The Kill Fee is set in two time frames: October 1917, Russia, and October 1920, London.  Poppy Denby, a journalist for the Daily Globe, is at the Crystal Palace when a priceless Faberge Egg, owned by the refugee Romanovs, is stolen. The investigation takes a dark turn when someone connected with the egg is murdered. The race is on to find the egg before the killer strikes again…


But where do the ‘dear old uncles’ come in and why was the reader so offended? Well, while Lenin doesn’t actually appear he is part of the back story of one of the characters. A White Russian actress has got it into her head that Lenin was once in love with her. He wasn’t, but she believes it to be true. A photograph of Lenin and the actress – taken in 1912– is part of Poppy’s investigation.
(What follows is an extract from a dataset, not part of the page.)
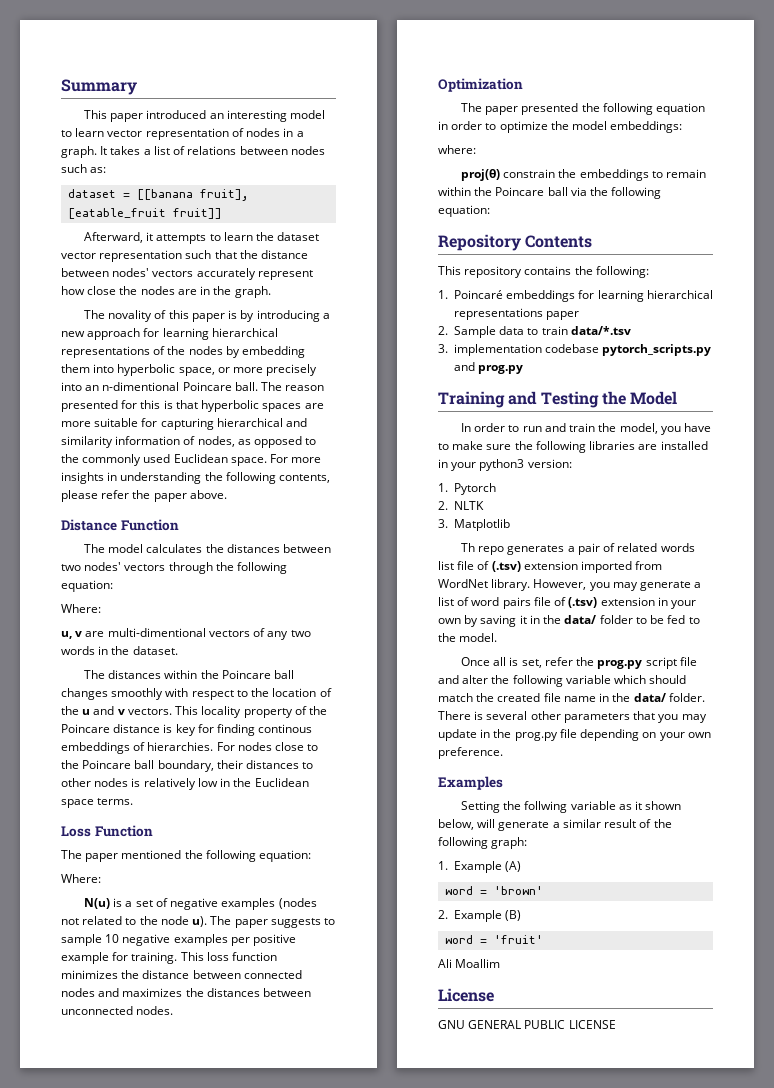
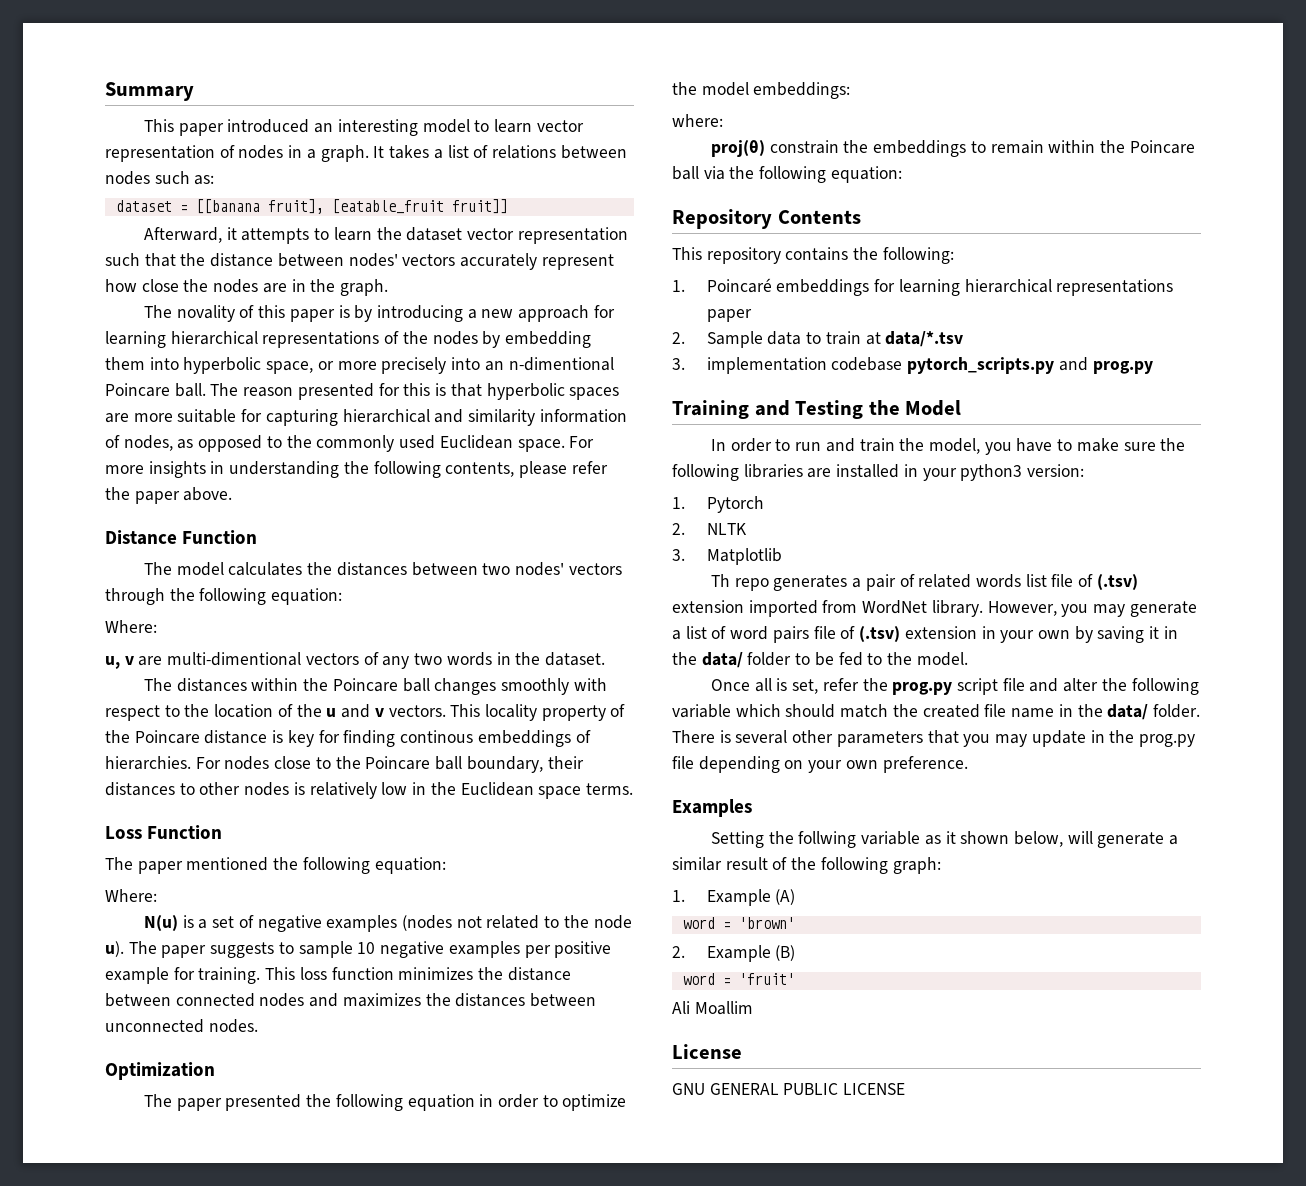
(568, 330) none -> [865,332,881,345] at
Lenin is also mentioned sympathetically by guests at a dinner party including Poppy’s suffragette Aunt Dot and the famous socialist George Bernard Shaw. They refer to Emmeline Pankhurst  meeting with Lenin a few years earlier. This actually happened. Emmeline Pankhurst – the leader of the Women’s Suffrage and Political Union – did travel to Moscow in June 1917. She was interested to see how women’s rights were being advanced by the Bolsheviks. Her view of communism, however, soured and later in the 1920s she became a vocal opponent. (Her daughter, Sylvia, was a founding member of the British Communist Party.)


At the turn of the 1920s people on the left were looking with interest at Russia. They saw the overthrow of a totalitarian regime as a positive, in line with their views of the expansion of democracy to the working classes. The horrors of Stalinism had not yet taken place. So I have characters sympathetic to communism. But I also give hints of the brutality that is to come. The book opens with a horrific mass murder in Moscow at the hands of Bolsheviks and later the murder of the Tsar and his family. One of the ‘baddies’ in the book is an associate of Stalin (he gets mentioned, once) and the man’s hard-line beliefs are not shown in a positive light. In contrast, one of the other Red Russian characters is shown as a good man with noble ideals, who truly believes Bolshevism will bring only good to the world.


I present a cross-section of characters representing different views of socialism and communism, true to the time they live in. To have characters who speak about the evils of communism and the horrors of what is to come would not have been historically authentic. And yet, this reader didn’t like it. She wanted me to show how evil it all was – without compromise. I couldn’t and wouldn’t do that.


It got me thinking about how we all read (and write) books through the lens of our own experience and values. In Narratology – which studies how narratives are constructed and interpreted by readers/viewers – it is understood that people can both under-read and over-read a text. Under-reading is when we selectively read or engage with the bits of a story we like or agree with and avoid or not fully absorb the bits we don’t. This might be an issue of style – ‘I find long descriptions boring and will skip them’; or morality – ‘I don’t like reading sex scenes’; or emotional – ‘I don’t like reading about violence towards animals’ (that’s me!); or, in the case of this reader, a political viewpoint – ‘I don’t like stories that don’t support my political views’. Over-reading, on the other hand, is when we put things into the story that weren’t there in the first place. In this case it is the presence of Stalin and my alleged support for his behaviour.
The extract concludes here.